In terms of modelling, this was enabled by Primaris heads and pauldrons being easily swappable with existing Firstborn ones, and there were even some character minis or veteran squads released that had a smattering of Firstborn armor parts. The Intercessor shown alongside the Armageddon announcement has a Mark 7 helmet (Mk. 7 being the most common Firstborn armour pattern, the default from 40K’s second through to seventh editions). It is, quite literally, the same space marine with an old hat.The fact that it’s taken me, someone who has enjoyed space marines for over thirty years, four paragraphs to explain what makes that space marine different from minis that have been available for almost a decade, should tell you why I met that reveal with a resounding shrug. As the rest of the Armageddon box’s contents were slowly unveiled, I continued to be distinctly unimpressed. Don’t get me wrong, there’s nothing inherently bad about the new miniatures — the new land speeder is very cool — but even as someone who has only been sporadically acquiring Primaris space marines for the past five years, there’s nothing in that box that I need and nothing I want enough to pay £185 — of my money or Rascal’s — for. So I decided that I’d let Armageddon pass me by.

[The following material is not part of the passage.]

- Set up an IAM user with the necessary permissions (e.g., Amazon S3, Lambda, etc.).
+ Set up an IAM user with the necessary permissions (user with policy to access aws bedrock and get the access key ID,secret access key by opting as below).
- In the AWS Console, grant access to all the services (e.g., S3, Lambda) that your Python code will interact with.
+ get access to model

And oh boy did that feel liberating.Writing about games, no matter how much you love them, is a job. With Warhammer, particularly 40K, dominating the hobby, I’d felt obligated to write about it. That pressure is enough to suck the fun out of anything. Removing that obligation, deciding that I didn’t have to care about 40K, has actually reinvigorated my interest in the game. I’ve been reading the new rules in this edition, which are evolutionary rather than revolutionary, and they seem solid enough. In a week or so, I’m attending one of my semi-regular gatherings with internet chums, and with 11th edition being the hot new thing, I’m tempted to take down a modest 1000 point army and give the new rules a shot. A few weeks back I sorted out all of my unpainted miniatures and slung most of them into a big box which a friend is taking to the event so that they can be redistributed, freeing me of much of my backlog. I’ve done a spring clean of my hobby.

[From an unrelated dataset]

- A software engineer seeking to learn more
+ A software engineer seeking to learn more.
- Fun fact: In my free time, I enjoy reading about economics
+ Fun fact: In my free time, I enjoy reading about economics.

I like 40K. Much like D&D, it will always have a place in my heart even if it’s far from my favourite game these days. It’s a genuine pleasure to be able to engage with it on my own terms, rather than out of professional duty. I’ll probably play a handful of games over the next three years, and pick up the new Codexes for the armies that I own when they’re released. Does that mean I’m never going to write about it again? Not at all, if I have something interesting or insightful to say (or a massive rant to get off my chest) my words will find their way here as always. For the most part, however, I’m entering my casual Warhammer 40K fan era and I’m loving it.

*If you understand that reference, have a cookie. If you know why it’s technically wrong, you get two. Answers to the Rascal Discord.

**Look, I wrote the entire article without being smug about the fact that GW is including the core rules in a sensibly sized book! Aren’t you proud of me?